**Task objective**
Your copy of the data should match it exactly, except that the pictures are gone.
########
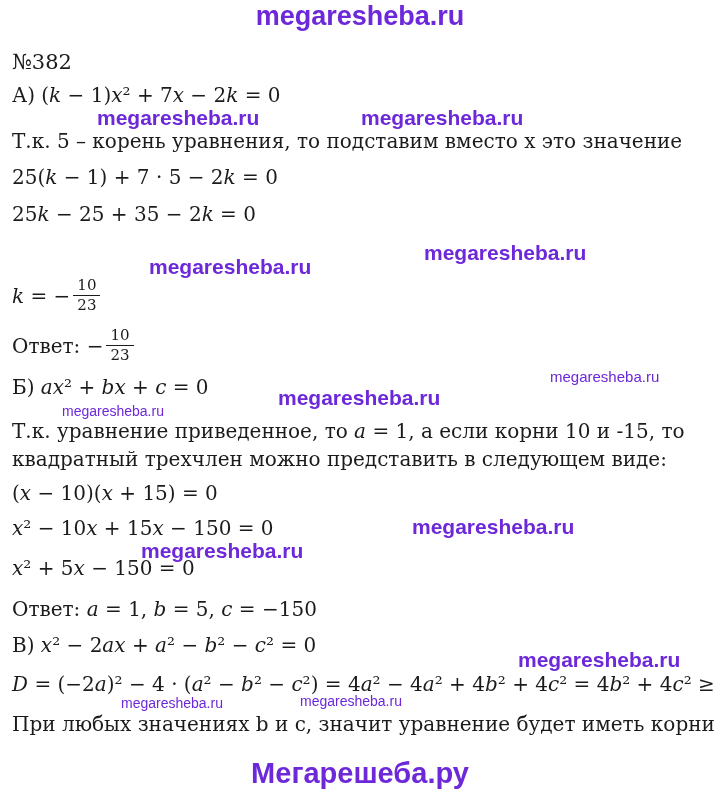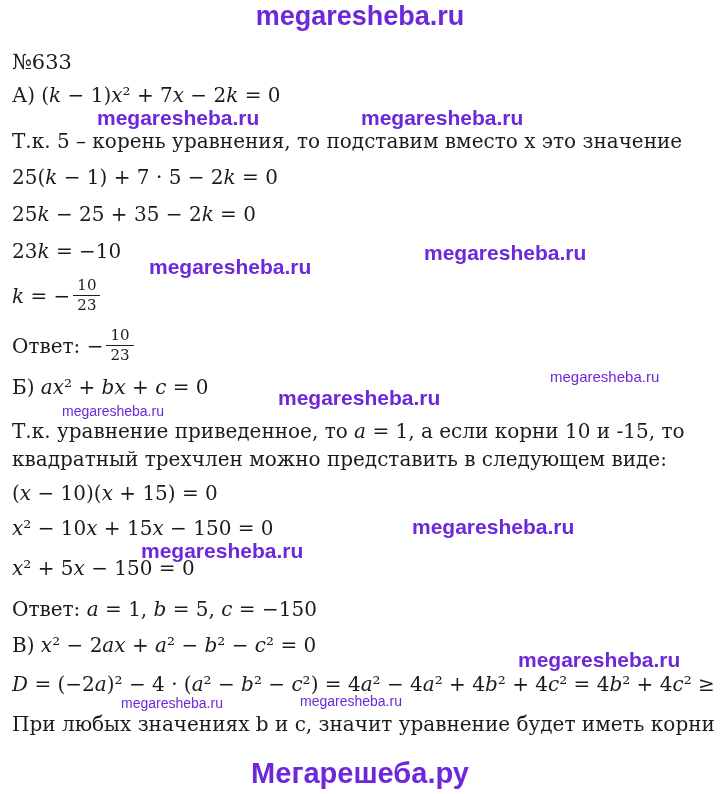--- a/index.html
+++ b/index.html
@@ -24,31 +24,30 @@
   .wm-header{font-weight:700;font-size:27px;left:50%;transform:translateX(-50%);}
   .wm-footer{font-weight:700;font-size:29px;left:50%;transform:translateX(-50%);}
 </style>
 </head>
 <body>
 
 <div class="page">
 
   <div class="wm wm-header" style="top:1px">megaresheba.ru</div>
 
-  <div class="line t21" style="top:50px">№633</div>
+  <div class="line t21" style="top:50px">№382</div>
 
   <div class="line math" style="top:83px">А) (<i>k</i> − 1)<i>x</i>² + 7<i>x</i> − 2<i>k</i> = 0</div>
 
   <div class="line text" style="top:129px">Т.к. 5 – корень уравнения, то подставим вместо х это значение</div>
 
   <div class="line math" style="top:165px">25(<i>k</i> − 1) + 7 · 5 − 2<i>k</i> = 0</div>
 
   <div class="line math" style="top:202px">25<i>k</i> − 25 + 35 − 2<i>k</i> = 0</div>
 
-  <div class="line math" style="top:239px">23<i>k</i> = −10</div>
 
   <div class="line math fracline" style="top:277px">
     <span><i>k</i> = −</span>
       <span class="frac">
         <span class="num">10</span>
         <span class="den">23</span>
       </span>
   </div>
 
   <div class="line math fracline" style="top:327px">

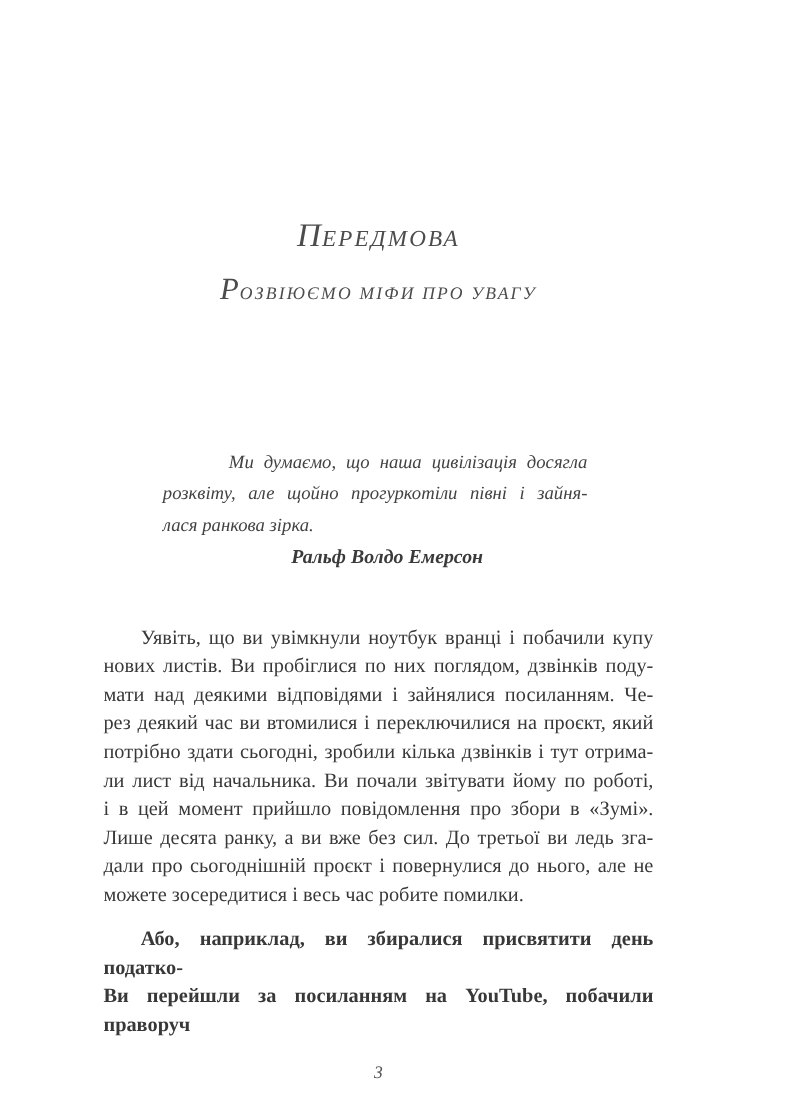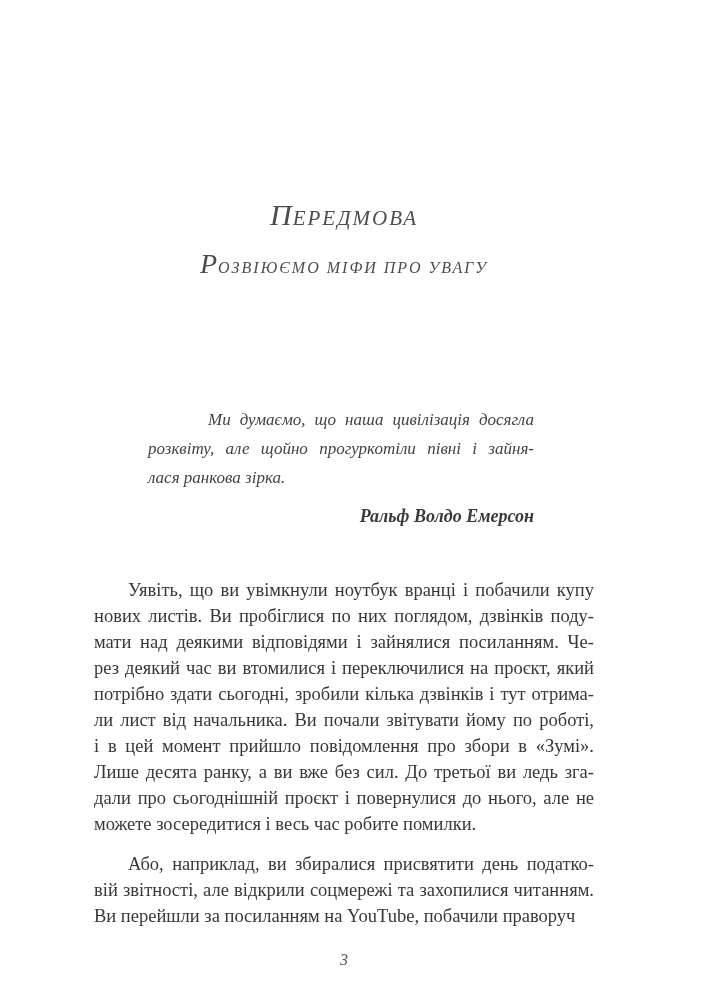--- a/index.html
+++ b/index.html
@@ -37,40 +37,39 @@
     margin: 124px 60px 0 54px;
     font-style: italic;
     font-size: 17px;
     line-height: 29px;
     color: #424242;
   }
   .eline { text-align: justify; text-align-last: justify; }
   .eline.first { text-indent: 60px; }
   .eline.last { text-align-last: left; }
   .epigraph-author {
-    margin-top: 10px;
     padding-left: 22px;
-    text-align: right;
+    text-align: center;
     font-style: italic;
     font-weight: bold;
     font-size: 18px;
     color: #3a3a3a;
   }
 
   
   .body-text {
     margin-top: 46px;
     font-size: 18.5px;
     line-height: 26px;
     color: #383838;
   }
   .bline { text-align: justify; text-align-last: justify; }
   .bline.first { text-indent: 34px; }
   .bline.last { text-align-last: left; }
-  .para + .para { margin-top: 14px; }
+  .para + .para { margin-top: 14px; font-weight: bold; }
 
   
   .page-number {
     margin-top: 22px;
     text-align: center;
     font-style: italic;
     font-size: 16px;
     color: #555555;
   }
 </style>
@@ -101,21 +100,20 @@
       <div class="bline">рез деякий час ви втомилися і переключилися на проєкт, який</div>
       <div class="bline">потрібно здати сьогодні, зробили кілька дзвінків і тут отрима-</div>
       <div class="bline">ли лист від начальника. Ви почали звітувати йому по роботі,</div>
       <div class="bline">і в цей момент прийшло повідомлення про збори в «Зумі».</div>
       <div class="bline">Лише десята ранку, а ви вже без сил. До третьої ви ледь зга-</div>
       <div class="bline">дали про сьогоднішній проєкт і повернулися до нього, але не</div>
       <div class="bline last">можете зосередитися і весь час робите помилки.</div>
     </div>
     <div class="para">
       <div class="bline first">Або, наприклад, ви збиралися присвятити день податко-</div>
-      <div class="bline">вій звітності, але відкрили соцмережі та захопилися читанням.</div>
       <div class="bline last">Ви перейшли за посиланням на YouTube, побачили праворуч</div>
     </div>
   </main>
 
   <footer>
     <div class="page-number">3</div>
   </footer>
 
 </div>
########
**Response below**
--- a/index.html
+++ b/index.html
@@ -24,31 +24,30 @@
   .wm-header{font-weight:700;font-size:27px;left:50%;transform:translateX(-50%);}
   .wm-footer{font-weight:700;font-size:29px;left:50%;transform:translateX(-50%);}
 </style>
 </head>
 <body>
 
 <div class="page">
 
   <div class="wm wm-header" style="top:1px">megaresheba.ru</div>
 
-  <div class="line t21" style="top:50px">№633</div>
+  <div class="line t21" style="top:50px">№382</div>
 
   <div class="line math" style="top:83px">А) (<i>k</i> − 1)<i>x</i>² + 7<i>x</i> − 2<i>k</i> = 0</div>
 
   <div class="line text" style="top:129px">Т.к. 5 – корень уравнения, то подставим вместо х это значение</div>
 
   <div class="line math" style="top:165px">25(<i>k</i> − 1) + 7 · 5 − 2<i>k</i> = 0</div>
 
   <div class="line math" style="top:202px">25<i>k</i> − 25 + 35 − 2<i>k</i> = 0</div>
 
-  <div class="line math" style="top:239px">23<i>k</i> = −10</div>
 
   <div class="line math fracline" style="top:277px">
     <span><i>k</i> = −</span>
       <span class="frac">
         <span class="num">10</span>
         <span class="den">23</span>
       </span>
   </div>
 
   <div class="line math fracline" style="top:327px">

--- a/index.html
+++ b/index.html
@@ -37,40 +37,39 @@
     margin: 124px 60px 0 54px;
     font-style: italic;
     font-size: 17px;
     line-height: 29px;
     color: #424242;
   }
   .eline { text-align: justify; text-align-last: justify; }
   .eline.first { text-indent: 60px; }
   .eline.last { text-align-last: left; }
   .epigraph-author {
-    margin-top: 10px;
     padding-left: 22px;
-    text-align: right;
+    text-align: center;
     font-style: italic;
     font-weight: bold;
     font-size: 18px;
     color: #3a3a3a;
   }
 
   
   .body-text {
     margin-top: 46px;
     font-size: 18.5px;
     line-height: 26px;
     color: #383838;
   }
   .bline { text-align: justify; text-align-last: justify; }
   .bline.first { text-indent: 34px; }
   .bline.last { text-align-last: left; }
-  .para + .para { margin-top: 14px; }
+  .para + .para { margin-top: 14px; font-weight: bold; }
 
   
   .page-number {
     margin-top: 22px;
     text-align: center;
     font-style: italic;
     font-size: 16px;
     color: #555555;
   }
 </style>
@@ -101,21 +100,20 @@
       <div class="bline">рез деякий час ви втомилися і переключилися на проєкт, який</div>
       <div class="bline">потрібно здати сьогодні, зробили кілька дзвінків і тут отрима-</div>
       <div class="bline">ли лист від начальника. Ви почали звітувати йому по роботі,</div>
       <div class="bline">і в цей момент прийшло повідомлення про збори в «Зумі».</div>
       <div class="bline">Лише десята ранку, а ви вже без сил. До третьої ви ледь зга-</div>
       <div class="bline">дали про сьогоднішній проєкт і повернулися до нього, але не</div>
       <div class="bline last">можете зосередитися і весь час робите помилки.</div>
     </div>
     <div class="para">
       <div class="bline first">Або, наприклад, ви збиралися присвятити день податко-</div>
-      <div class="bline">вій звітності, але відкрили соцмережі та захопилися читанням.</div>
       <div class="bline last">Ви перейшли за посиланням на YouTube, побачили праворуч</div>
     </div>
   </main>
 
   <footer>
     <div class="page-number">3</div>
   </footer>
 
 </div>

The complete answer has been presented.